Les écarts qui se creusent, notamment en terme d'accès à la technologie, doivent être comblés. Mais peu de solutions ont été avancés à Davos mis à part la mise en place d'un Plan Marshall pour l'Afrique présenté par le président sud africain Thabo Mbeki. La méconnaissance des problèmes du pays du Sud inquiète bon nombre d'observateurs. Même Bill Gates, fondateur de Microsoft et l'homme le plus riche du monde, l'a souligné lors d'une conférence. Selon lui, heureusement que le sida touche aussi les pays du Nord, sinon ces derniers ne se soucieraient sûrement pas des ravages de la maladie dans les contrées les plus pauvres. L'homme d'affaires a annoncé qu'il verserait par le biais de sa fondation 100 millions de dollars pour la recherches contre cette maladie.

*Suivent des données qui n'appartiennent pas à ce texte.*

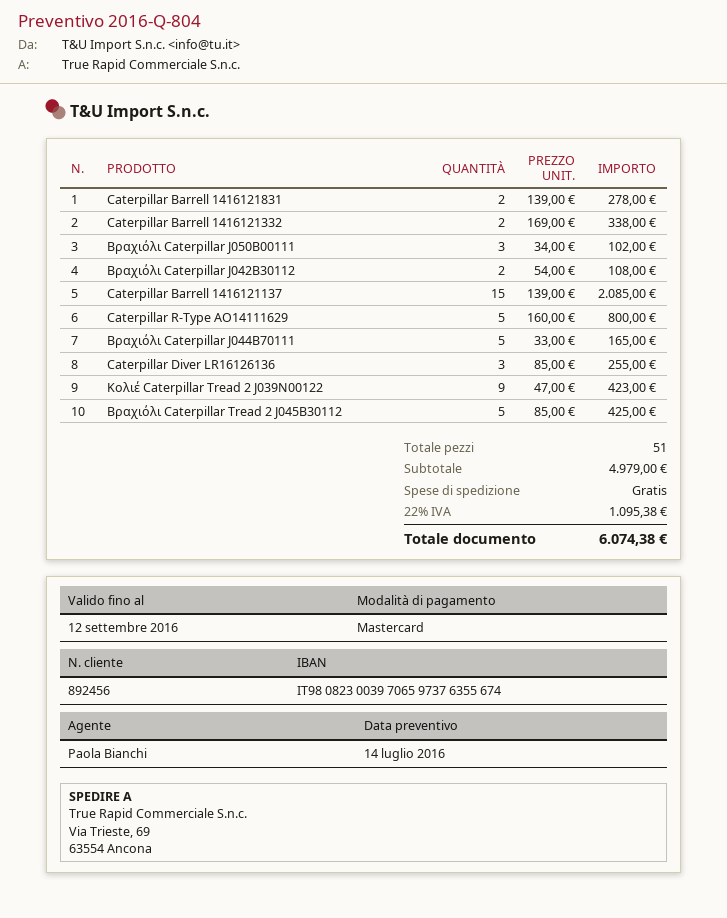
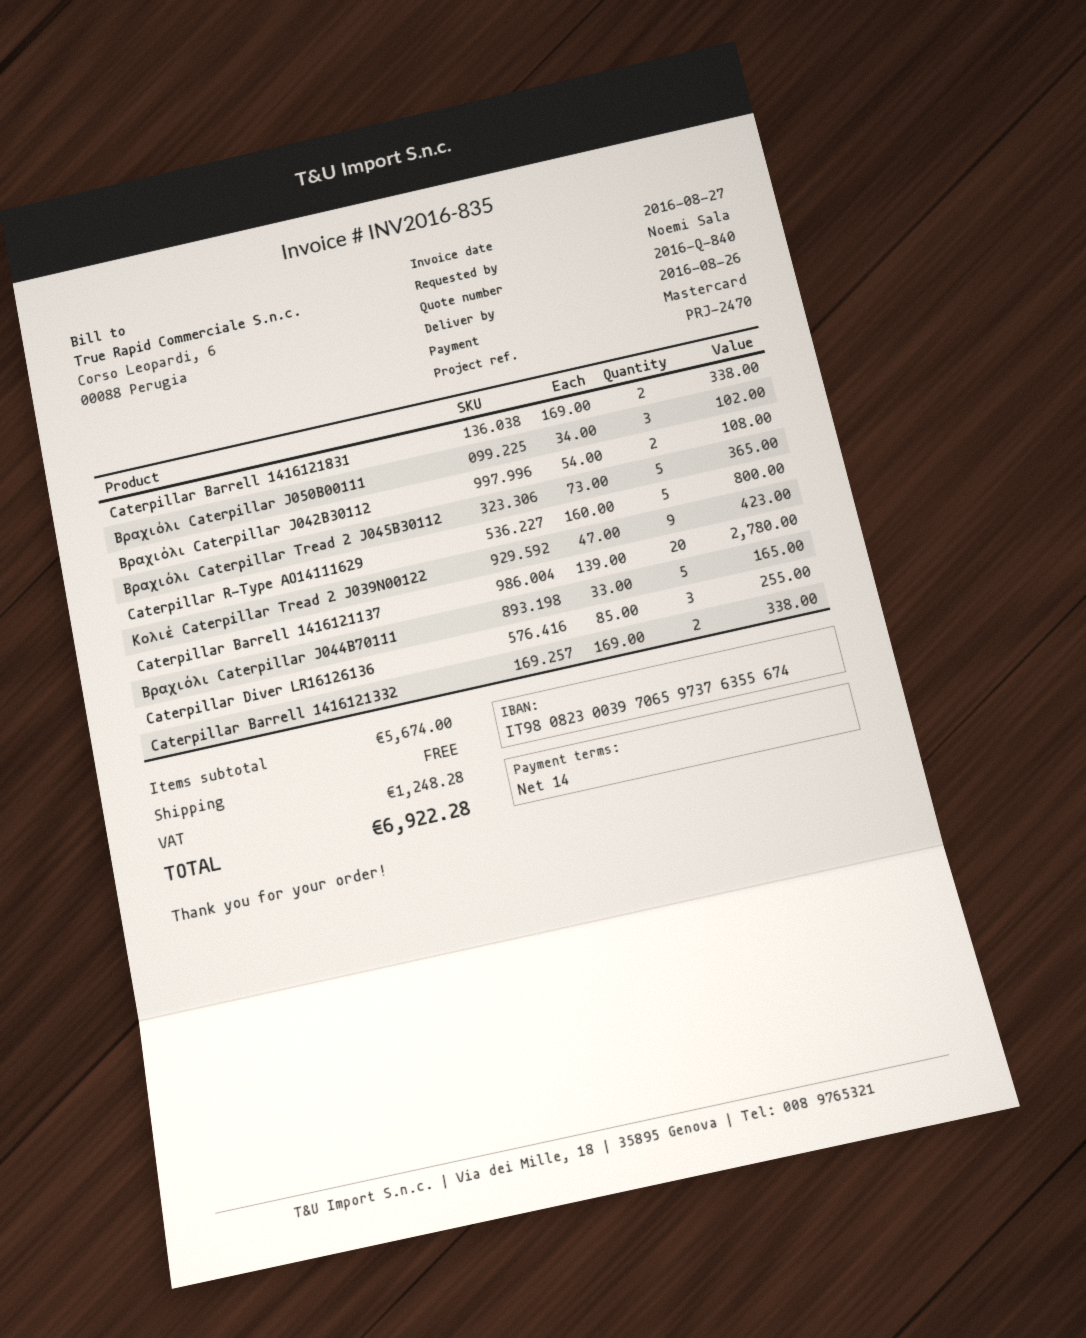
quote number: 2016-Q-804 -> 2016-Q-840
Caterpillar Barrell 1416121831: 2 x 139.00 = 278.00 -> 2 x 169.00 = 338.00
Caterpillar Barrell 1416121137: 15 x 139.00 = 2085.00 -> 20 x 139.00 = 2780.00
Βραχιόλι Caterpillar Tread 2 J045B30112: 5 x 85.00 = 425.00 -> 5 x 73.00 = 365.00
subtotal: 4979.00 -> 5674.00
tax: 1095.38 -> 1248.28
total: 6074.38 -> 6922.28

Les participants auront beaucoup planché sur la question de la croissance dans le monde. Tout le monde y est allé de son pronostic sur l'état de la santé américaine alors que le président de la Réserve fédérale Alan Greenspan doit justement rendre public sa politique monétaire aujourd'hui. La croissance pourrait repartir sur dès le deuxième semestre 2001 car, comme le souligne Jacob Frenkel, président de Merrill Lynch Grande Bretagne, l'économie réagit désormais beaucoup plus vite à un changement de tendance grâce aux restructurations, aux nouvelles technologies et à la réduction des stocks dans l'industrie

L'avenir de l'OMC se joue cette année. Européens et Japonais ont profité de Davos pour annoncer qu'ils s'engageaient pour la relance d'un nouveau round de négociations commerciales. Un geste politique fort alors que l'administration Bush, absente du WEF pour des questions d'agenda, n'a pas encore donné de signe clair sur le sujet. Le temps presse : la première réunion ministérielle de l'OMC devrait se tenir au Qatar en octobre prochain et il faut d'ici là se mettre d'accord sur un agenda. De nombreux pays, d'Amérique du Sud notamment, ont souligné que le protectionnisme des Etats développés pesait lourdement sur leur économie. De leur côté, les experts tablent pour la plupart sur le fait qu'une relance de l'approche multilatérale propre à l'OMC pourrait à terme soutenir la croissance mondiale.

Responsabilité des multinationales

La responsabilité des multinationales a occupé de nombreux panels. Il y a eu les bonnes intentions affichées de patrons comme ceux de ABB, Goldman Sachs et Hewlett-Packard et l'opération de mise à l'épreuve des faits effectuée par les ONG. « Pourquoi faites vous des campagnes contre nous alors que nous arrivons à déjeuner sereinement ensemble », a dit un jour le PDG d'une firme automobile à Thilo Bode, président de Greenpeace. Ce dernier, comme il l'a rapporté mardi à Davos, lui répondu que si son organisation n'avait pas mené des actions dures contre cette compagnie, il y a fort à parier que ce patron n'aurait jamais su qui était Greenpeace. Dialoguez ou tenez-vous prêts à la confrontation, c'est en résumé le message qu'ont voulu faire passer les ONG à Davos alors que le WEF lui-même a été prié de mieux s'organiser l'année prochaine afin de permettre l'exercice du droit de manifester à son encontre.